***** Data for this exercise

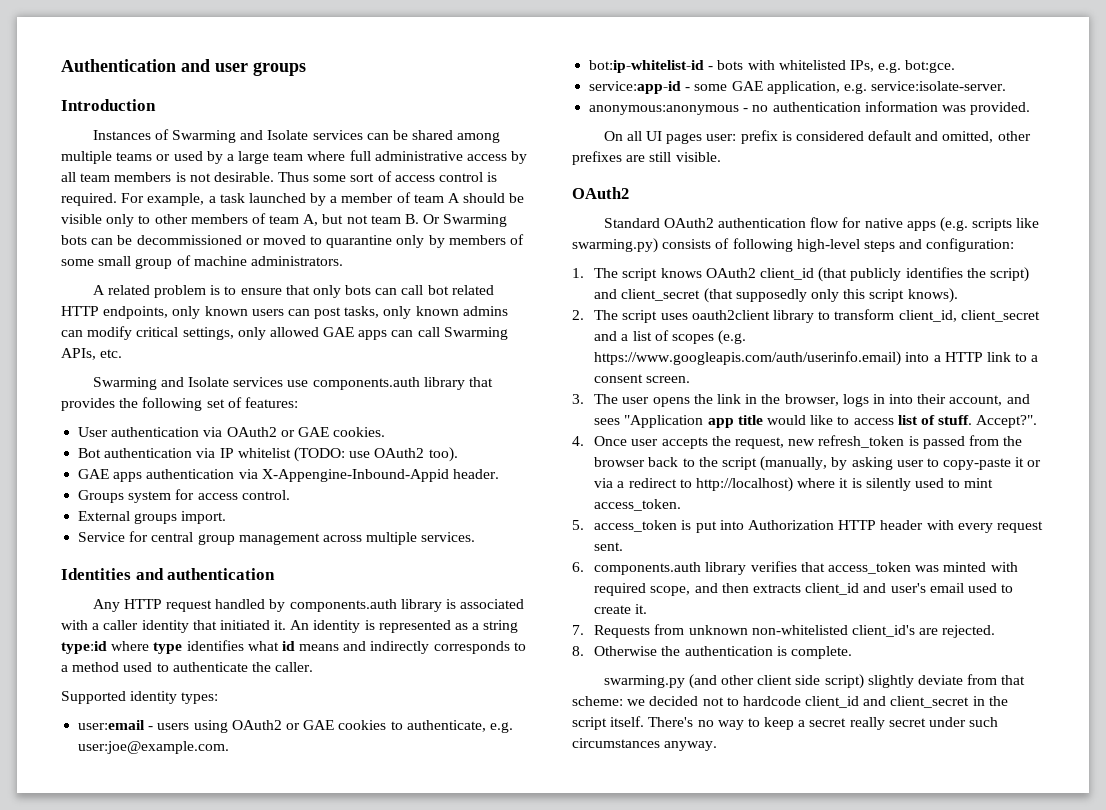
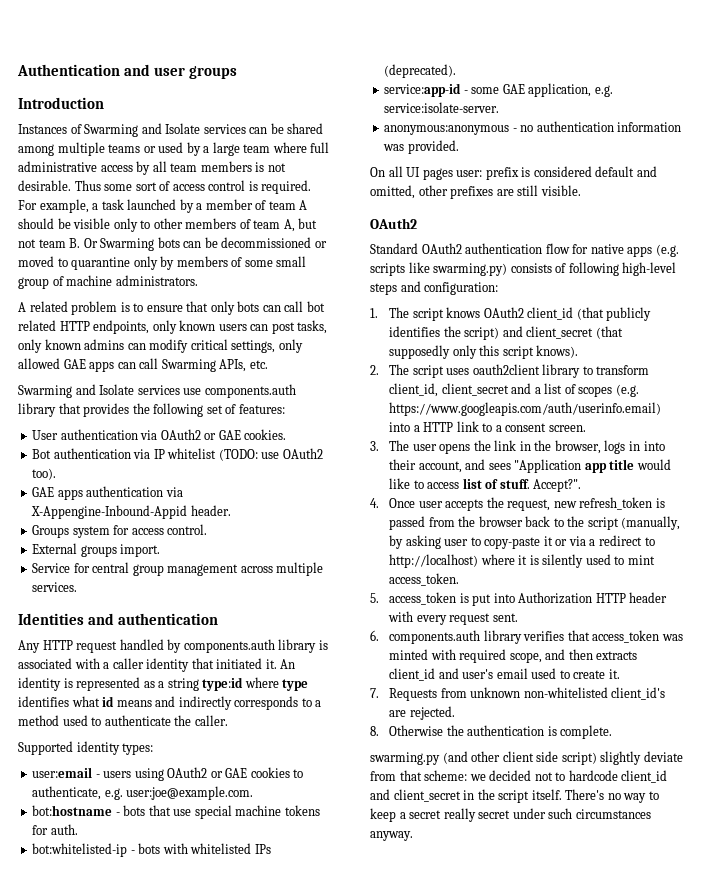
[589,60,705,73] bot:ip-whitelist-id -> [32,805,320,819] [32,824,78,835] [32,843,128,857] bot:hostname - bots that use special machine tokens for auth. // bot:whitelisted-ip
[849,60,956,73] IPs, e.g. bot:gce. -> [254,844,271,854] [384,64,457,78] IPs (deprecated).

**********
***** Data for this exercise

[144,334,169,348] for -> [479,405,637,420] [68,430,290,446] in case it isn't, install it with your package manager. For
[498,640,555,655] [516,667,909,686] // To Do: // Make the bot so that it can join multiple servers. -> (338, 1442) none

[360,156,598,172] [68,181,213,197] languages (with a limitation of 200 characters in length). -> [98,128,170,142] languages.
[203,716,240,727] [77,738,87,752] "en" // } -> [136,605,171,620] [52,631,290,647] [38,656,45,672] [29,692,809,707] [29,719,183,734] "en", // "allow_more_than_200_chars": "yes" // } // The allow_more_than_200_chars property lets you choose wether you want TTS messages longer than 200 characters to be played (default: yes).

**********

> **Task**:
All that is wanted is a faithful reproduction of the line above with "[360,156,598,172] [68,181,213,197] languages", the line with "played (default: yes).", and every line in between.

> **Written response**:
[360,156,598,172] [68,181,213,197] languages (with a limitation of 200 characters in length). -> [98,128,170,142] languages.
[203,716,240,727] [77,738,87,752] "en" // } -> [136,605,171,620] [52,631,290,647] [38,656,45,672] [29,692,809,707] [29,719,183,734] "en", // "allow_more_than_200_chars": "yes" // } // The allow_more_than_200_chars property lets you choose wether you want TTS messages longer than 200 characters to be played (default: yes).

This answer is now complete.